Open-Addressing Hash Tables using Handmade-style memory

Though Casey has used hash tables on stream plenty of times, I do not recall an instance where he used an open-addressing style hash table. I've been using chaining-style hashes to great effect, which in-house memory makes easy because you can just chain arbitrary locations when you get a collision.

However, I'm curious as to how one would go about implementing an open-addressing hash. As far as I can tell, the Handmade scheme for memory management does not allow for "realloc"-style operations. So when the table has to grow, how can it do so and remain contiguous in memory? My best guess is that you simply allocate a new table from the arena... but then all the memory from the smaller table is wasted, since it's in the "used" region and cannot be reclaimed!

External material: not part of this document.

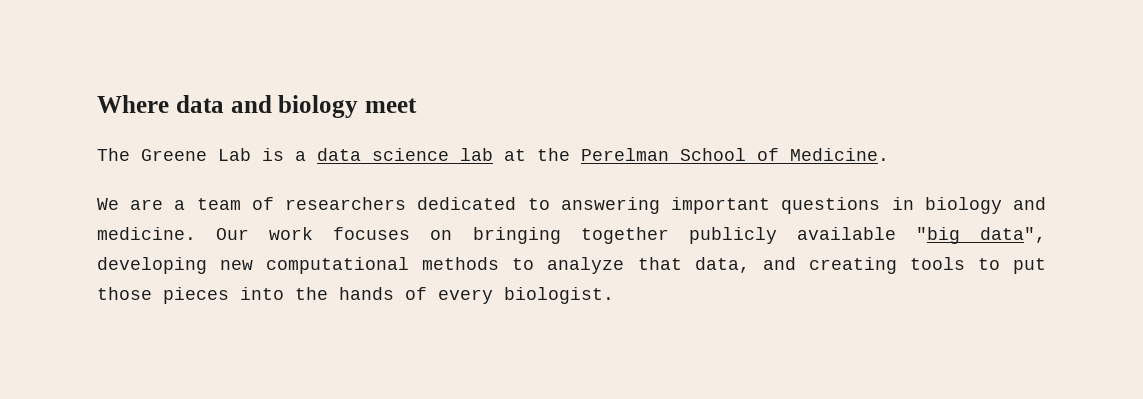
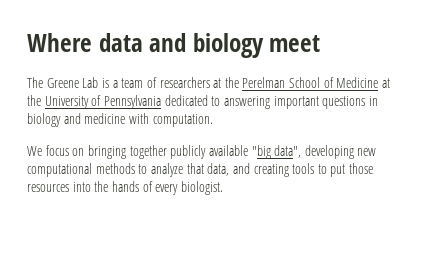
- The Greene Lab is a data science lab at the Perelman School of Medicine.
- We are a team of researchers dedicated to answering important questions in biology and medicine. Our work focuses on bringing together publicly available "big data", developing new computational methods to analyze that data, and creating tools to put those pieces into the hands of every biologist.
+ The Greene Lab is a team of researchers at the Perelman School of Medicine at the University of Pennsylvania dedicated to answering important questions in biology and medicine with computation.
+ We focus on bringing together publicly available "big data", developing new computational methods to analyze that data, and creating tools to put those resources into the hands of every biologist.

I've rewatched Episode 55 when Hash Tables are introduced and although it explains open-addressing ("internal" chaining), it doesn't go into how one could implement this without realloc or without crazy wastage of space.

Interested in hearing your thoughts.
We recently had discussion on this with insofaras on IRC channel.

The approach we discussed was to allocate virtual memory directly from OS and avoid arenas. To avoid doing realloc and copying elements first you reserve huge amount of virtual memory (100GB), but you commit only what you use. For example, first commit 1MB, then when table is getting close to full (~75% or something), commit next 2MB, after that 4MB, and so on...

This way there would be no need to copy elements and free old memory. Of course, when looking up elements a bit more work would be needed - first lookup in whole table, if not found lookup in first half of table, then first quarter and so on...

This would work only in 64-bit where there is huge amount of virtual memory available.

If you need to operate on smaller hash tables, then using OS alloc doesn't make sense. You'll need to implement custom memory management that would allow to release memory if you want to keep using arenas instead of C runtime malloc/free.
Thanks for the informative answer Martins! I don't actually need such a hash table but I was curious about the more general limitation of not being able to realloc. I assume since HH has been able to work within this limitation so far that I will be able to as well!
and one of the things you can then do is move some of the values when you look for them; to break up the chains in the lower parts of the hash.

If you look form the largest size down then it's beneficial to spend some computing power to increase the chance that it will get found sooner.

and care must be taken when doing your probing and wrap around and insert and then a buffer increase happened. Things tend to get tricky then.
After the IRC discussion I had with Mārtiņš, I ended up implementing a simpler open-addressed hash table that allocates a new table twice the size, and incrementally rehashes entries from the old to the new.

It only ever has 2 tables maximum in flight at once - if it needs to expand again then it'll rehash whatever is left in the old table immediately, but the incremental rehashing means that there will only be a maximum of a few entries left in there anyway.

I'm using malloc separately for each of the two tables to simplify freeing, but it would be possible to have them concatenated and use realloc, or a custom memory arena instead with some more work.

The code for it is here if you're interested: https://github.com/baines/insobot/blob/master/src/inso_ht.h

EDIT: I realize now that this doesn't really address the concern of having a "hole" in an arena where the old table used to be... I guess if that is a major concern then the previous idea of having an increasing number of tables without any rehashing could work, at the cost of increasing lookup time slightly.

Edited by Alex Baines on Reason: Address the original topic
insofaras
After the IRC discussion I had with Mārtiņš, I ended up implementing a simpler open-addressed hash table that allocates a new table twice the size, and incrementally rehashes entries from the old to the new.

It only ever has 2 tables maximum in flight at once - if it needs to expand again then it'll rehash whatever is left in the old table immediately, but the incremental rehashing means that there will only be a maximum of a few entries left in there anyway.

I'm using malloc separately for each of the two tables to simplify freeing, but it would be possible to have them concatenated and use realloc, or a custom memory arena instead with some more work.

The code for it is here if you're interested: https://github.com/baines/insobot/blob/master/src/inso_ht.h

EDIT: I realize now that this doesn't really address the concern of having a "hole" in an arena where the old table used to be... I guess if that is a major concern then the previous idea of having an increasing number of tables without any rehashing could work, at the cost of increasing lookup time slightly.


sounds exactly like wikipedia's description of incremental resizing. They also mention that you can guarantee that the old table will be empty by the time you need to rehash again if you move at least 1 entry from the old table per insert given that you double the capacity each time.
One thing that may help is distributed hashing. It's originally meant for P2P systems where nodes (or allocated tables in this context) can enter and leave at any time.

Though many of the trade-offs they make for reliability, nodes leaving and fault tolerance don't apply to this use case.